* [Required action]
Report each line of the entries below that has the word "height" in it.

[User interface change data]

################

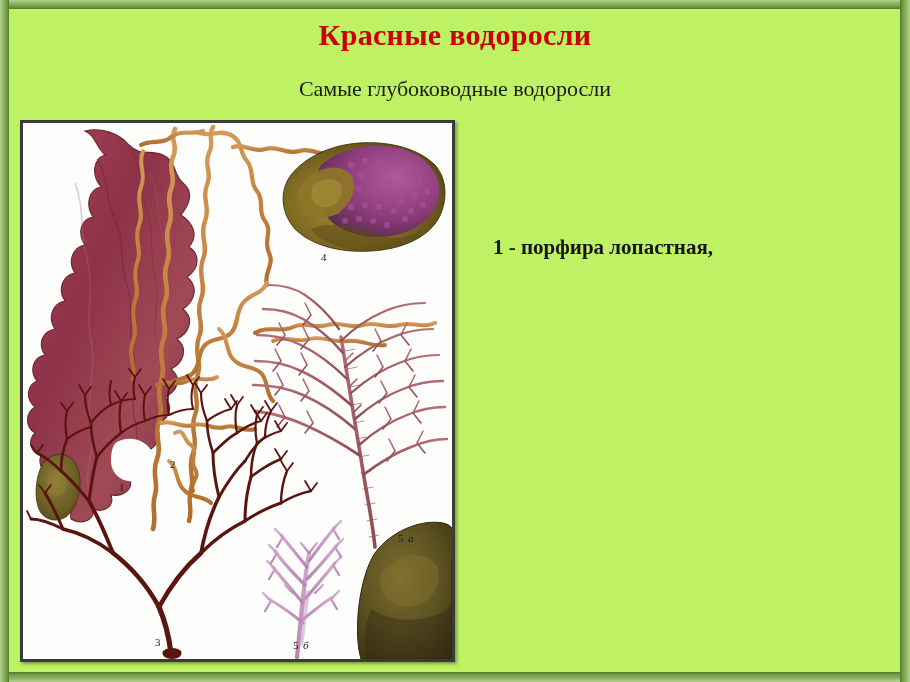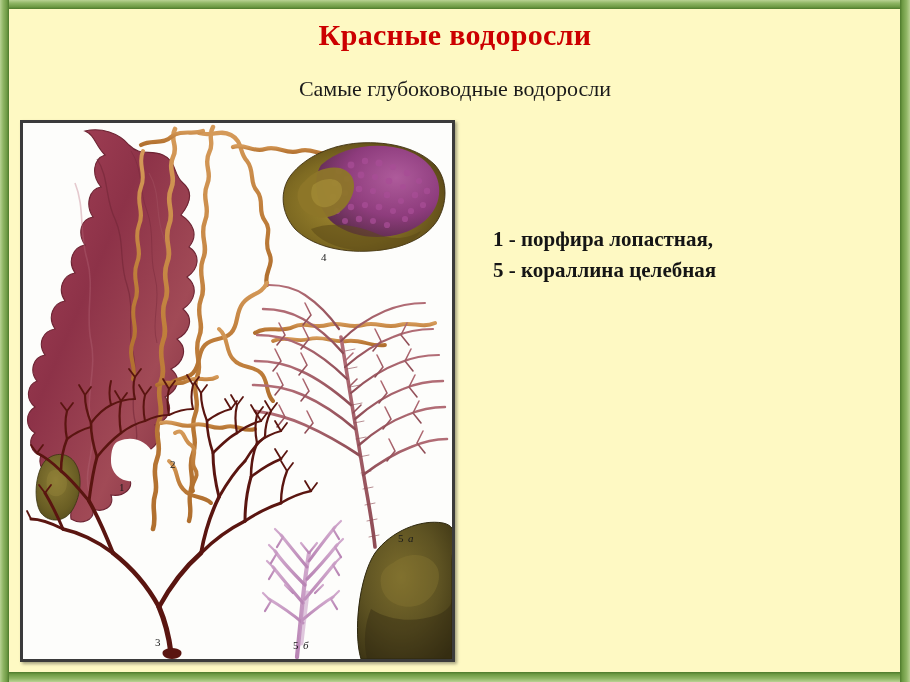--- a/index.html
+++ b/index.html
@@ -12,21 +12,21 @@
     height: 682px;
     font-family: "Liberation Serif", "DejaVu Serif", serif;
     overflow: hidden;
     position: relative;
   }
 
   
   #slide {
     position: absolute;
     inset: 0;
-    background: #fef9c3;
+    background: #bef264;
     box-sizing: border-box;
   }
   .frame-edge {
     position: absolute;
     z-index: 30;
   }
   .frame-top {
     left: 0; top: 0; width: 910px; height: 9px;
     background: linear-gradient(to bottom, #b9d293 0%, #8fb564 35%, #6f9b45 75%, #4e7a2c 100%);
   }
@@ -94,21 +94,21 @@
     font-family: "Liberation Serif", "DejaVu Serif", serif;
     font-size: 11px;
     font-style: italic;
     fill: #1b1b1b;
   }
 
   
   #legend-list {
     position: absolute;
     left: 493px;
-    top: 224px;
+    top: 232px;
     width: 390px;
     z-index: 10;
   }
   .legend-line {
     font-size: 21px;
     font-weight: bold;
     color: #151515;
     line-height: 31px;
     white-space: nowrap;
   }
@@ -427,16 +427,15 @@
       <text class="fig-label" x="298" y="138">4</text>
       <text class="fig-label" x="375" y="419">5</text>
       <text class="fig-label-it" x="385" y="419">а</text>
       <text class="fig-label" x="270" y="526">5</text>
       <text class="fig-label-it" x="280" y="526">б</text>
     </svg>
   </div>
 
   <div id="legend-list">
     <div class="legend-line">1 - порфира лопастная,</div>
-    <div class="legend-line">5 - кораллина целебная</div>
   </div>
 
 </div>
 
 </body></html>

################

* [Response below]
     height: 682px;
     left: 0; top: 0; width: 910px; height: 9px;
     line-height: 31px;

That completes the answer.